そして、黒装束の男が来た途端、ガルバーと呼ばれた銀髪の男もピリピリと嫌な雰囲気を纏った。


「へいへい、貴族様お抱えの監視役はお忙しいことで」

「我々はお前の腕を見込んで雇っている。あんなどこの馬の骨とも知らない冒険者一人にしてやられて終わっては困る」

「………るせぇ。それぐらいオレにもよくわかってらぁ!」

「なら、あの愚図な部下共を働かせてくるんだな。例の冒険者が追いかけてきているかもしれん。いいか、二度目はないぞ」

「ハッ、ここはオレたちの領域テリトリーだぜ?ノコノコやって来るってんなら返り討ちにしてやるだけだ」


そう言って強気な表情でニヤリと笑うと、銀髪の男は静かに部屋から出て行った。

まるで敵同士だ。互いに首元に刃を宛がいながら会話をしている、そんな雰囲気。

外野から見ていただけのアンネでさえ、その息の詰まるような空気に当てられて体が強張ってしまっていた。

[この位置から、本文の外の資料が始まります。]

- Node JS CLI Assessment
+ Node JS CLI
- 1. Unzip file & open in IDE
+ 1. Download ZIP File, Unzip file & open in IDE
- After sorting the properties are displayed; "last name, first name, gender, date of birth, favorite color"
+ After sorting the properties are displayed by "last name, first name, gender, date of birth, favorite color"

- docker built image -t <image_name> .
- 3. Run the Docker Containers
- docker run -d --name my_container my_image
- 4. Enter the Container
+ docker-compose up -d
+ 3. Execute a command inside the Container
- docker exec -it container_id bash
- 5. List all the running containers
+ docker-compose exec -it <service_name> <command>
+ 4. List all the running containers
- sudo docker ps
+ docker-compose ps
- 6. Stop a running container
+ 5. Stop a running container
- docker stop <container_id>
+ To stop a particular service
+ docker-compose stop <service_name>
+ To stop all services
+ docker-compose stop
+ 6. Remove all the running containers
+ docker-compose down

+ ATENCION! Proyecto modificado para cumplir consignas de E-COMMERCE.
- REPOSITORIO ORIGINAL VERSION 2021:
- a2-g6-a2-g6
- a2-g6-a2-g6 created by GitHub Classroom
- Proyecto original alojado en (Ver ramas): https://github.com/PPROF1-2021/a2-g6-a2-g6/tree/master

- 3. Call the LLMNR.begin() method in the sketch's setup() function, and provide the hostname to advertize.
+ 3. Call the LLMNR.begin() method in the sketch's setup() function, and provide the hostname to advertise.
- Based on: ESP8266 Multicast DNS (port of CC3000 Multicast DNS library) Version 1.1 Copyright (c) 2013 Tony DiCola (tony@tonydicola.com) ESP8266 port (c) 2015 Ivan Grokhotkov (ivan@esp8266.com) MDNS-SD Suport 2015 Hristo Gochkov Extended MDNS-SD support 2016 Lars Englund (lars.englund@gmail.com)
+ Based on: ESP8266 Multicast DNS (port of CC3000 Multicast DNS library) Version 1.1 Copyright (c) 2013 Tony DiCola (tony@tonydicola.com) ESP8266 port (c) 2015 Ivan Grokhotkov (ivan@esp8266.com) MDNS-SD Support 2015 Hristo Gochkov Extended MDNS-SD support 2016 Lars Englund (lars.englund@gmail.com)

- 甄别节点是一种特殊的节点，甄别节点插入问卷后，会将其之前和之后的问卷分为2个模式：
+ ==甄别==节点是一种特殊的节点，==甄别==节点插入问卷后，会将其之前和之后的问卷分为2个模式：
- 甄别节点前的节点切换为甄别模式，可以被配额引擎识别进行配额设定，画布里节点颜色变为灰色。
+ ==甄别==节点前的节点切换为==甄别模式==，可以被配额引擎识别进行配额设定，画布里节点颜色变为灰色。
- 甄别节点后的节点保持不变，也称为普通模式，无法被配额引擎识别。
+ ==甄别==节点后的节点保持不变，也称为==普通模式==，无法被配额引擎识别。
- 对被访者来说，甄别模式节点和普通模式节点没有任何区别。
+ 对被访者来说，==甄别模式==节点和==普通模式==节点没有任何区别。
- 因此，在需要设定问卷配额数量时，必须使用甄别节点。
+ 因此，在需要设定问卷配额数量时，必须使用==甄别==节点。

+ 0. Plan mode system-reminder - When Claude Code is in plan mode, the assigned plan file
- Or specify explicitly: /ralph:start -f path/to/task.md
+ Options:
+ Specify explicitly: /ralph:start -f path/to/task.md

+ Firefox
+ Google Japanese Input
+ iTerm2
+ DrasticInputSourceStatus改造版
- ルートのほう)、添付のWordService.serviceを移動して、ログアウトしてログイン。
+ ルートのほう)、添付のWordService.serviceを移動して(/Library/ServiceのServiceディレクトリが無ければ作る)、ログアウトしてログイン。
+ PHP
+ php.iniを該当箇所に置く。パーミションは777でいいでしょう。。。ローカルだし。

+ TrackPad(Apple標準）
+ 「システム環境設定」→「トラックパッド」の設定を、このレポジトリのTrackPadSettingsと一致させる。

だが、黒装束の男は銀髪の男がいなくなった後、愉快そうにくつくつと笑い声を上げはじめた。


「馬鹿な奴らだ。上手く寝首を掻くつもりだろうが、そう簡単にはいかせんぞ」


黒装束の男がフードの奥でギラリと目を光らせた。

とてもとても恐ろしい何か。それをこの男はやろうとしている。

アンネは彼らのことを何も知らないけれど、本能的にそれを悟ってしまった。


「あなたは一体何をしようとしているんですか……?」

「フッ……勇敢なお嬢さん、ここはまだ君が足を踏み入れるべき場所ではない」


黒装束の男は再びフードの奥に表情をしまい込むと、ゆったりとした足取りで怯えた様子のアンネの元へと近付いていった。

そして、鉄格子の前で静かに手をかざした。


「静かに眠りたまえ」

「え……あ………」


視界がぐらつく。抗うことのできない睡魔によって、フッと意識が遠のいていくのがわかる。

そして、黒装束の男の放った黒い闇に飲み込まれるようにして、アンネの意識は再び深い深い夢の奥底へと落ちていった。